Exercise instructions |
Look through the data below and report how many lines include "file". Only the number should be given.

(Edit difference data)
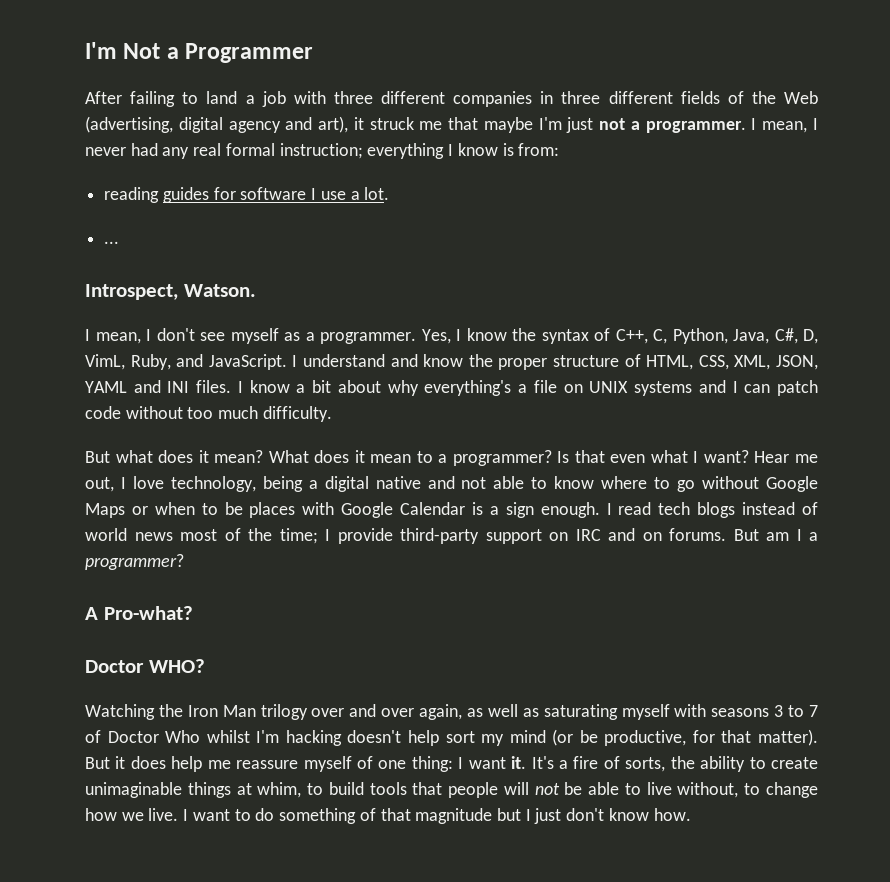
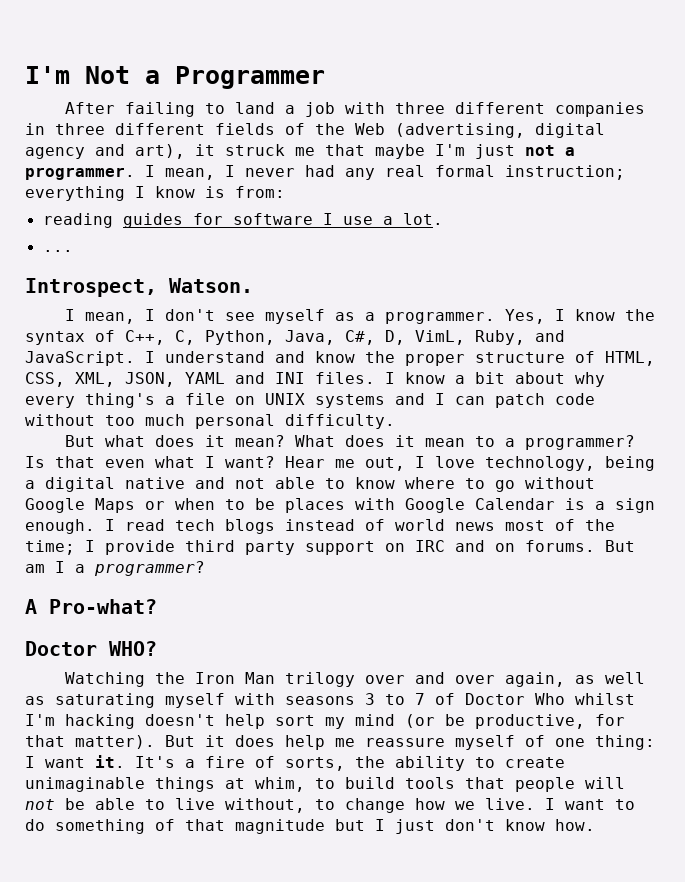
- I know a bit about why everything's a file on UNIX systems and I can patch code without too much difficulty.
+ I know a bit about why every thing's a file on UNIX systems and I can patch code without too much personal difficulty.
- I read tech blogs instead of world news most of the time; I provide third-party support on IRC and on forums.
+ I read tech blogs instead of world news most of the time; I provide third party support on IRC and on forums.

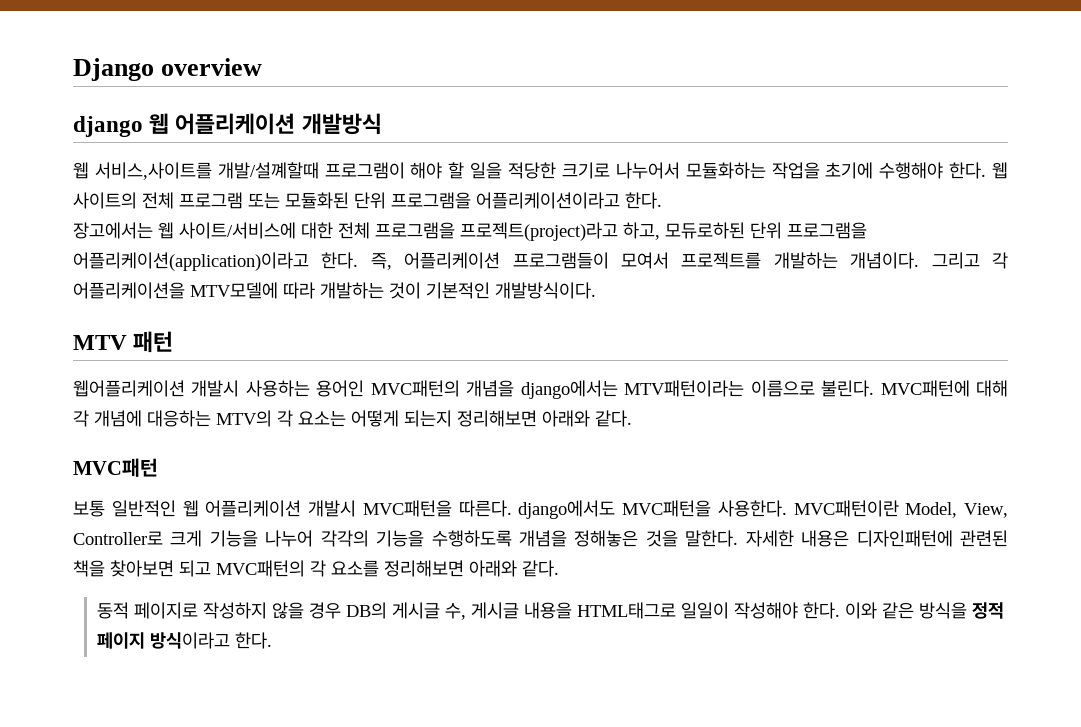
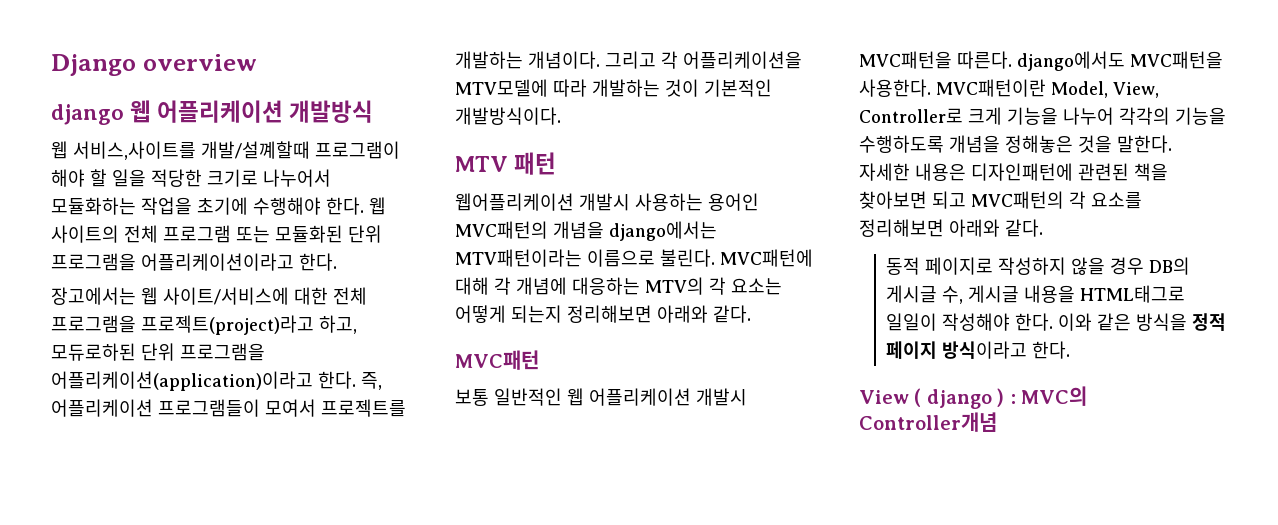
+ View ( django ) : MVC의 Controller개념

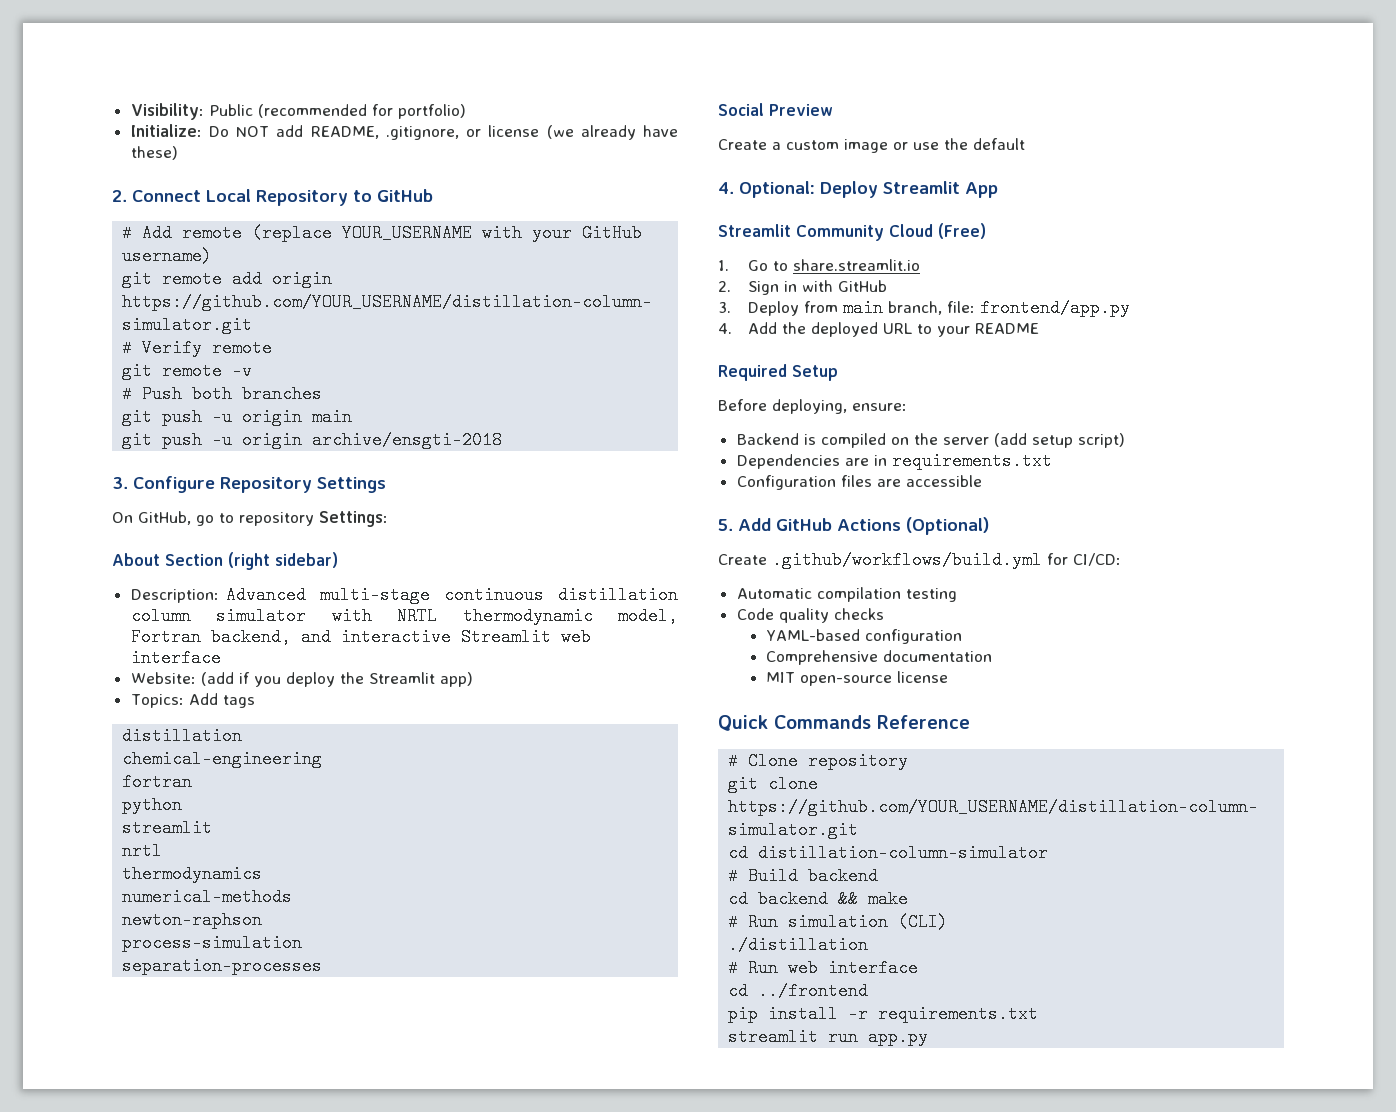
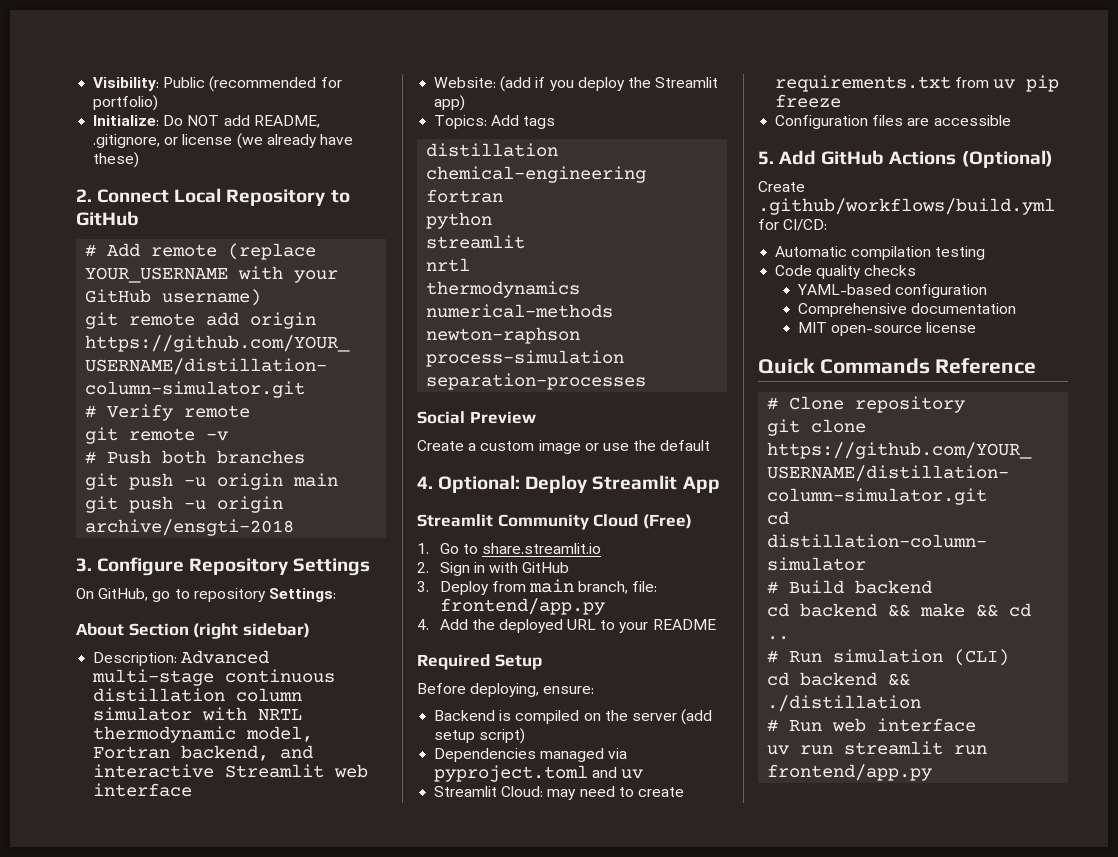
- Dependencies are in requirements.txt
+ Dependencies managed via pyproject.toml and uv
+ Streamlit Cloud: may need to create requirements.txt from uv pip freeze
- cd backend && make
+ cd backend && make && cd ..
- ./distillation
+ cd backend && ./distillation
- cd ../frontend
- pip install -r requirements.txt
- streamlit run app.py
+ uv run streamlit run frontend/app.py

Response to the exercise |
2